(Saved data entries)
--- START ---

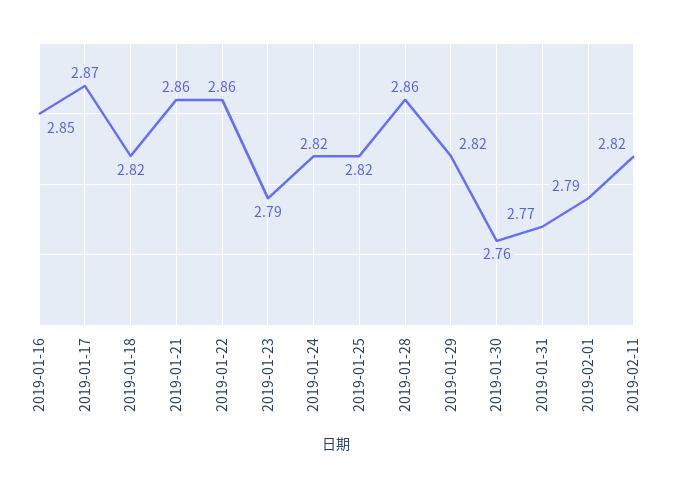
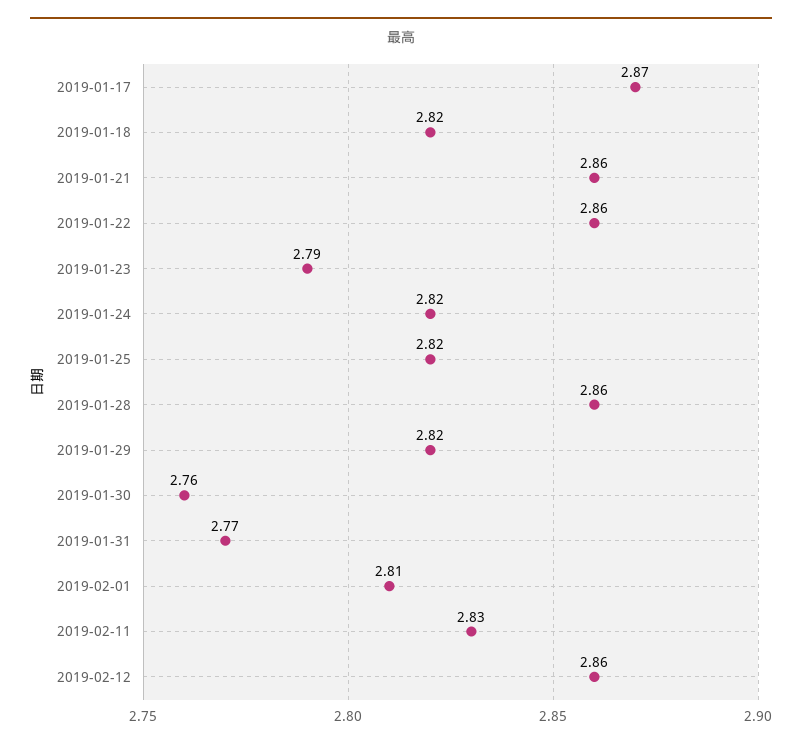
2019-01-16: 2.85 -> none
2019-02-01: 2.79 -> 2.81
2019-02-11: 2.82 -> 2.83
2019-02-12: none -> 2.86

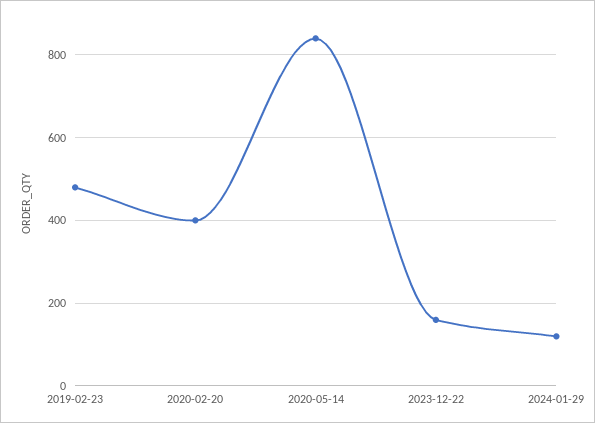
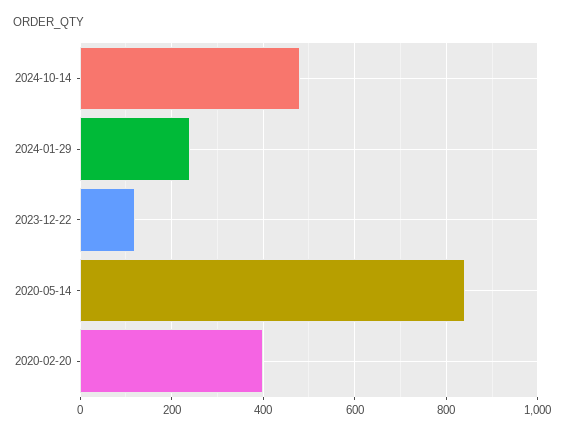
2019-02-23: 480 -> none
2023-12-22: 160 -> 120
2024-01-29: 120 -> 240
2024-10-14: none -> 480

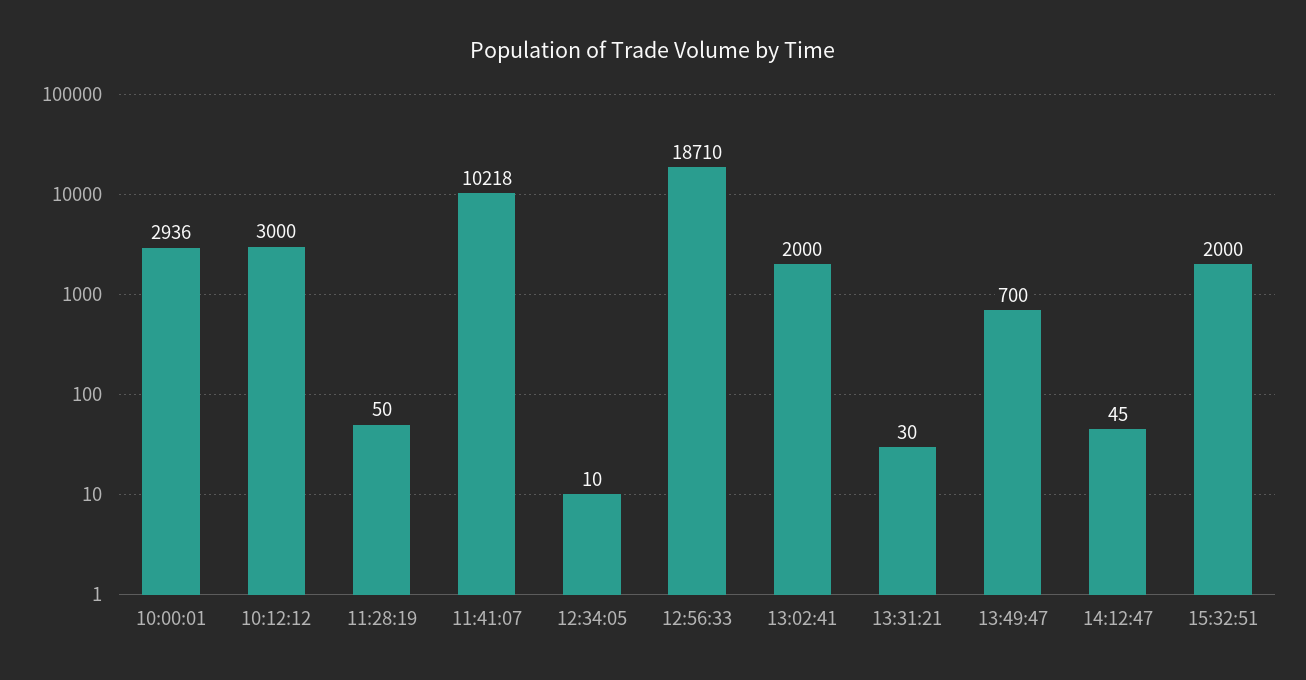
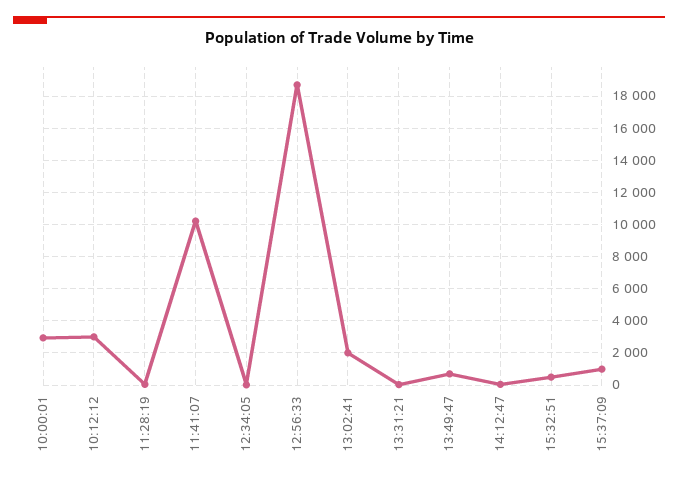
15:32:51: 2000 -> 500
15:37:09: none -> 1000

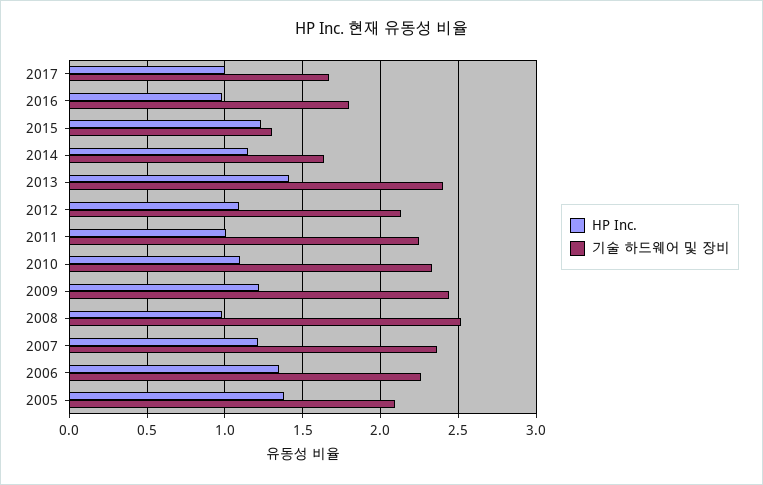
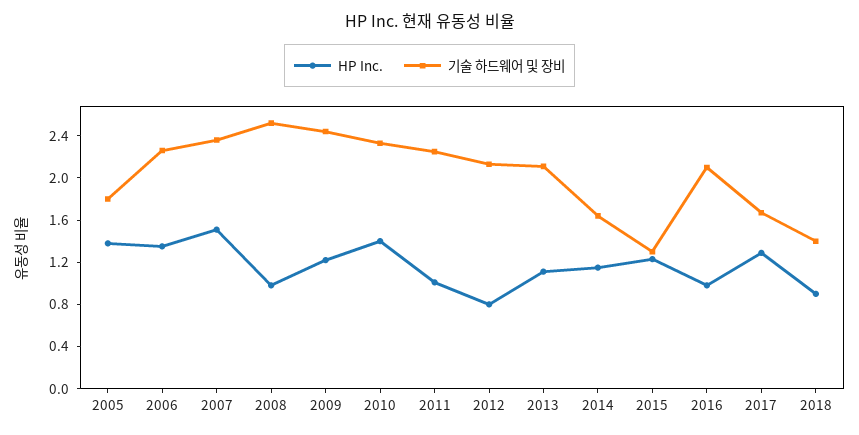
HP Inc., 2017: 1 -> 1.3
기술 하드웨어 및 장비, 2016: 1.8 -> 2.1
HP Inc., 2013: 1.4 -> 1.1
기술 하드웨어 및 장비, 2013: 2.4 -> 2.1
HP Inc., 2012: 1.1 -> 0.8
HP Inc., 2010: 1.1 -> 1.4
HP Inc., 2007: 1.2 -> 1.5
기술 하드웨어 및 장비, 2005: 2.1 -> 1.8
HP Inc., 2018: none -> 0.9
기술 하드웨어 및 장비, 2018: none -> 1.4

--- END ---

Work instructions: With the pictures omitted, print precisely the lines from the one with "2023-12-22: 160 -> 120" to the final line of the records, both included.

Answer space:
2023-12-22: 160 -> 120
2024-01-29: 120 -> 240
2024-10-14: none -> 480

15:32:51: 2000 -> 500
15:37:09: none -> 1000

HP Inc., 2017: 1 -> 1.3
기술 하드웨어 및 장비, 2016: 1.8 -> 2.1
HP Inc., 2013: 1.4 -> 1.1
기술 하드웨어 및 장비, 2013: 2.4 -> 2.1
HP Inc., 2012: 1.1 -> 0.8
HP Inc., 2010: 1.1 -> 1.4
HP Inc., 2007: 1.2 -> 1.5
기술 하드웨어 및 장비, 2005: 2.1 -> 1.8
HP Inc., 2018: none -> 0.9
기술 하드웨어 및 장비, 2018: none -> 1.4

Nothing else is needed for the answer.